Task prompt: Quote the listing below in its entirety, omitting every image.

━━━━━━━━━━━━━━━━━━━━━━━━━━━━━━

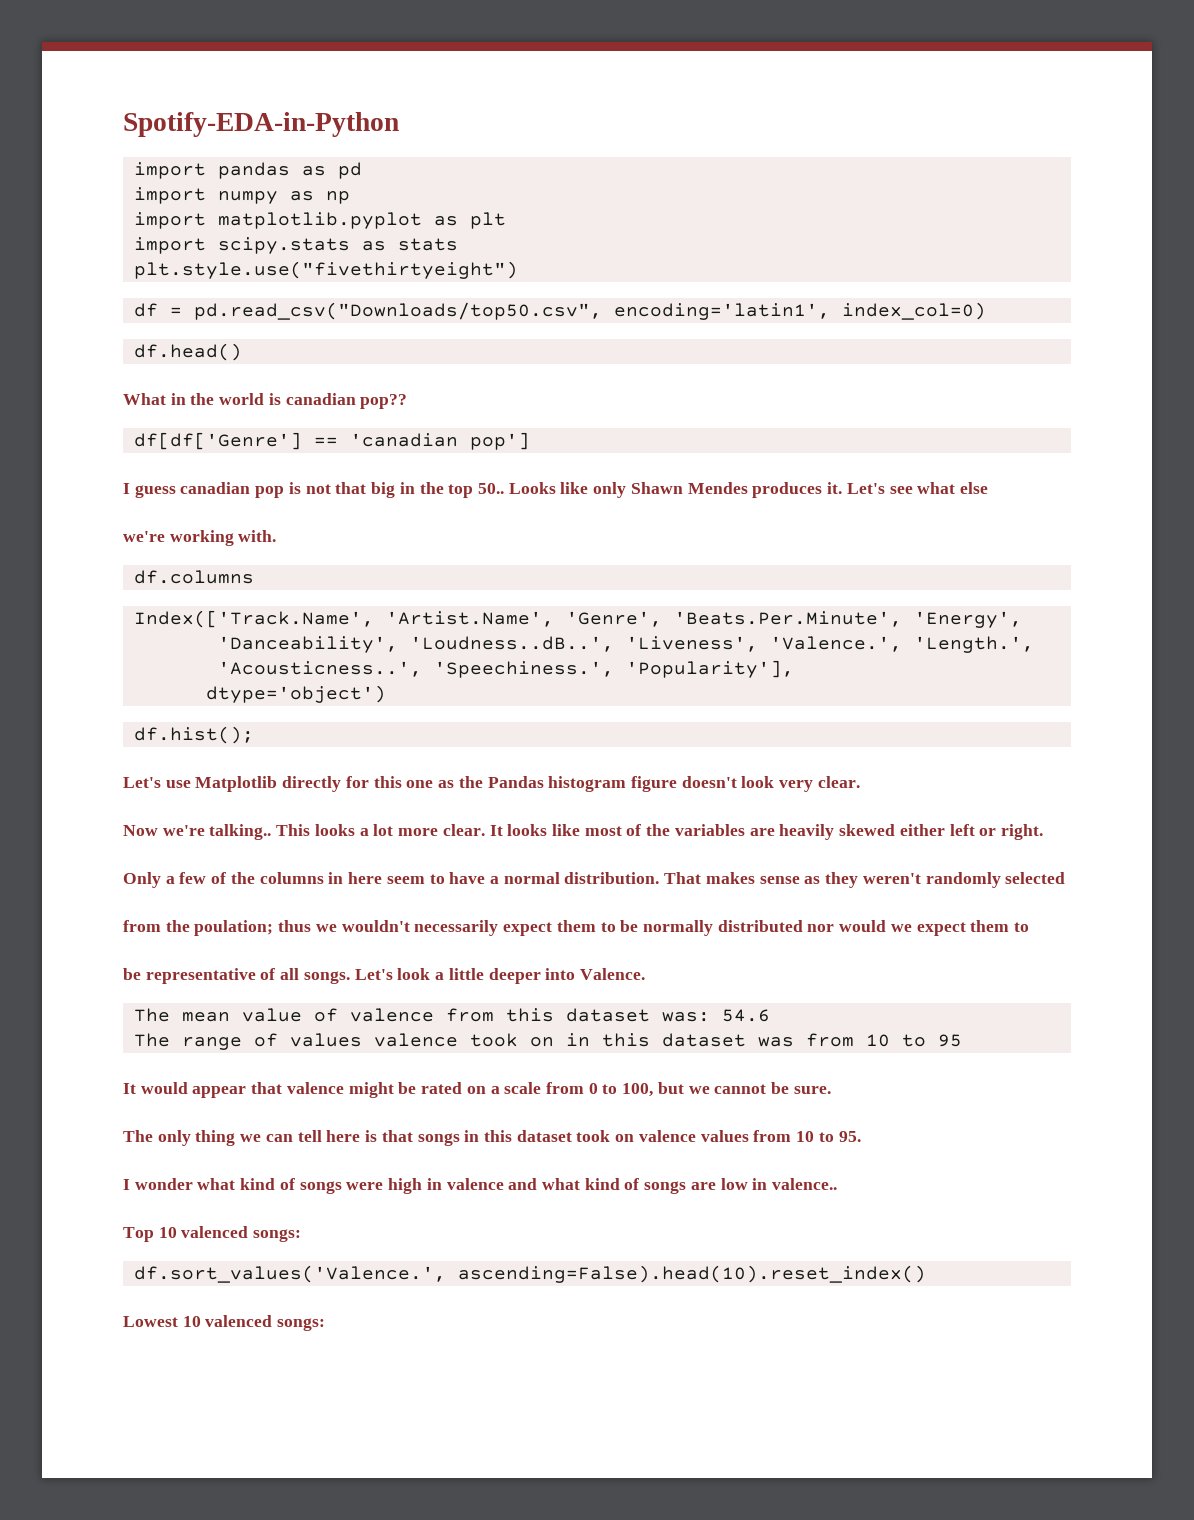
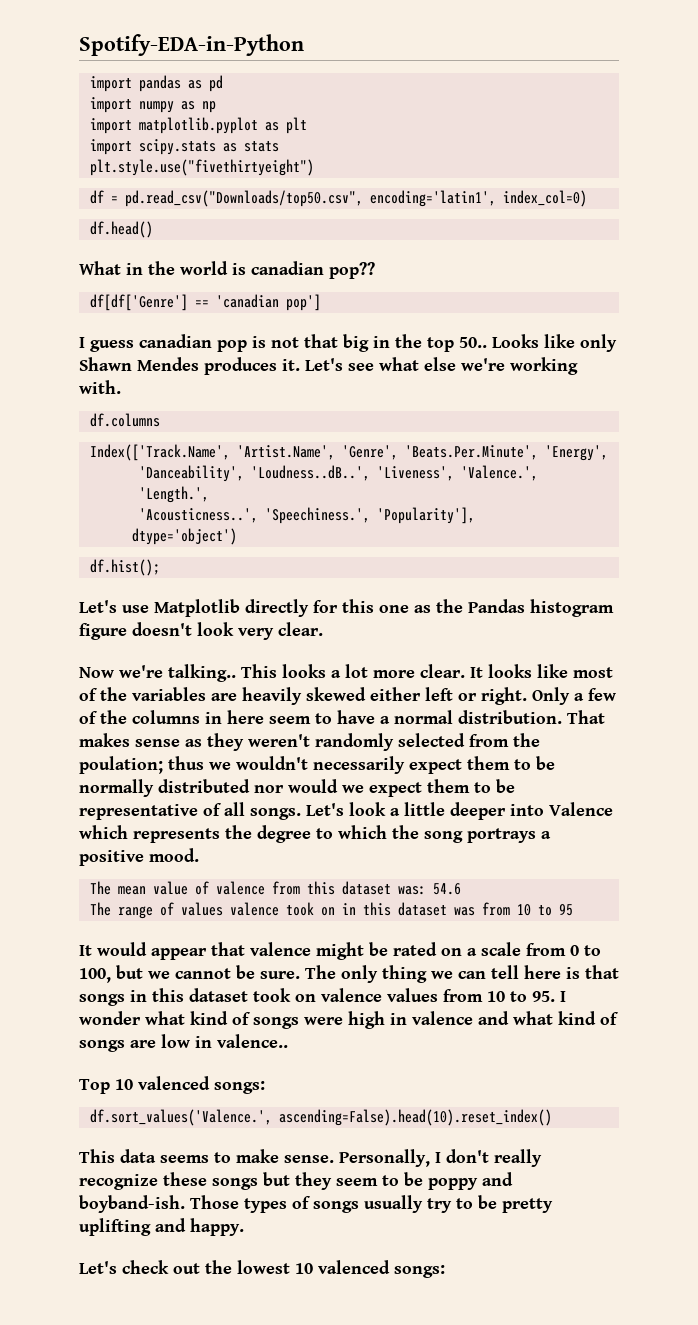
(988, 488) // -> (456, 364) none
(1043, 832) // -> (527, 696) none
(1066, 878) // -> (465, 740) none
(1030, 927) // -> (491, 787) none
[579,968,645,980] Valence. -> [549,802,613,816] [79,825,551,843] [79,848,199,866] Valence which represents the degree to which the song portrays a positive mood.
(831, 1090) // -> (300, 975) none
(861, 1136) // -> (555, 996) none
[123,1316,178,1327] Lowest -> [79,1149,542,1167] [79,1172,513,1190] [79,1195,553,1213] [79,1218,244,1236] [79,1260,290,1274] This data seems to make sense. Personally, I don't really recognize these songs but they seem to be poppy and boyband-ish. Those types of songs usually try to be pretty uplifting and happy. // Let's check out the lowest

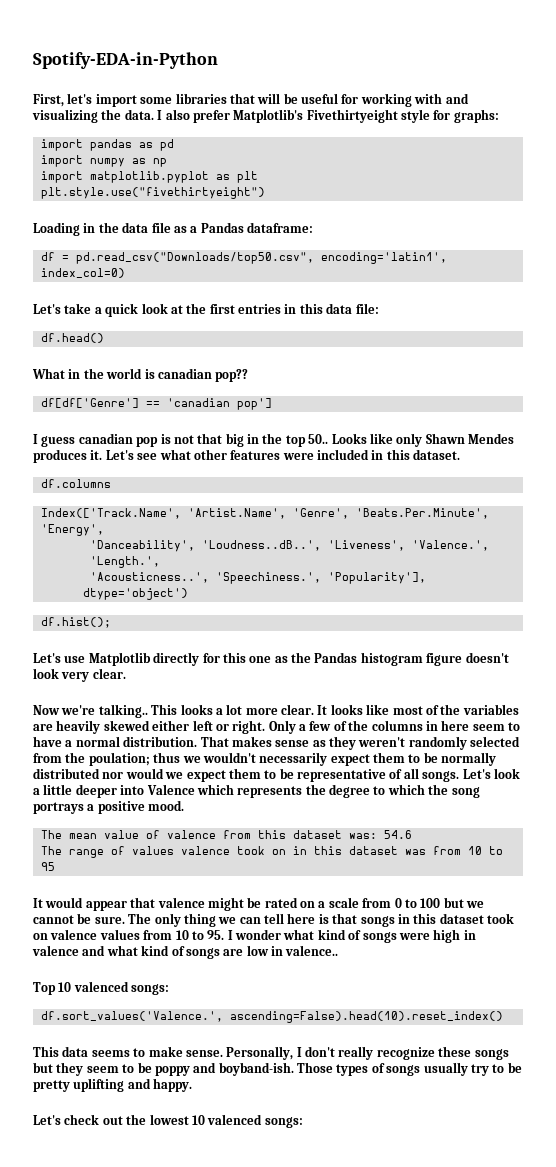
(304, 45) none -> [33,93,469,107] [32,109,499,123] // First, let's import some libraries that will be useful for working with and visualizing the data. I also prefer Matplotlib's Fivethirtyeight style for graphs:
[89,139,279,155] [89,159,314,176] import scipy.stats as stats // plt.style.use("fivethirtyeight") -> [40,187,265,199] [33,222,313,236] plt.style.use("fivethirtyeight") // Loading in the data file as a Pandas dataframe:
(587, 198) none -> [33,303,379,317] // Let's take a quick look at the first entries in this data file:
[424,357,578,375] [79,380,121,394] else we're working with. -> [193,449,461,460] other features were included in this dataset.
[79,968,111,983] 100, -> [420,898,441,908] 100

━━━━━━━━━━━━━━━━━━━━━━━━━━━━━━

Solved exercise:
(988, 488) // -> (456, 364) none
(1043, 832) // -> (527, 696) none
(1066, 878) // -> (465, 740) none
(1030, 927) // -> (491, 787) none
[579,968,645,980] Valence. -> [549,802,613,816] [79,825,551,843] [79,848,199,866] Valence which represents the degree to which the song portrays a positive mood.
(831, 1090) // -> (300, 975) none
(861, 1136) // -> (555, 996) none
[123,1316,178,1327] Lowest -> [79,1149,542,1167] [79,1172,513,1190] [79,1195,553,1213] [79,1218,244,1236] [79,1260,290,1274] This data seems to make sense. Personally, I don't really recognize these songs but they seem to be poppy and boyband-ish. Those types of songs usually try to be pretty uplifting and happy. // Let's check out the lowest

(304, 45) none -> [33,93,469,107] [32,109,499,123] // First, let's import some libraries that will be useful for working with and visualizing the data. I also prefer Matplotlib's Fivethirtyeight style for graphs:
[89,139,279,155] [89,159,314,176] import scipy.stats as stats // plt.style.use("fivethirtyeight") -> [40,187,265,199] [33,222,313,236] plt.style.use("fivethirtyeight") // Loading in the data file as a Pandas dataframe:
(587, 198) none -> [33,303,379,317] // Let's take a quick look at the first entries in this data file:
[424,357,578,375] [79,380,121,394] else we're working with. -> [193,449,461,460] other features were included in this dataset.
[79,968,111,983] 100, -> [420,898,441,908] 100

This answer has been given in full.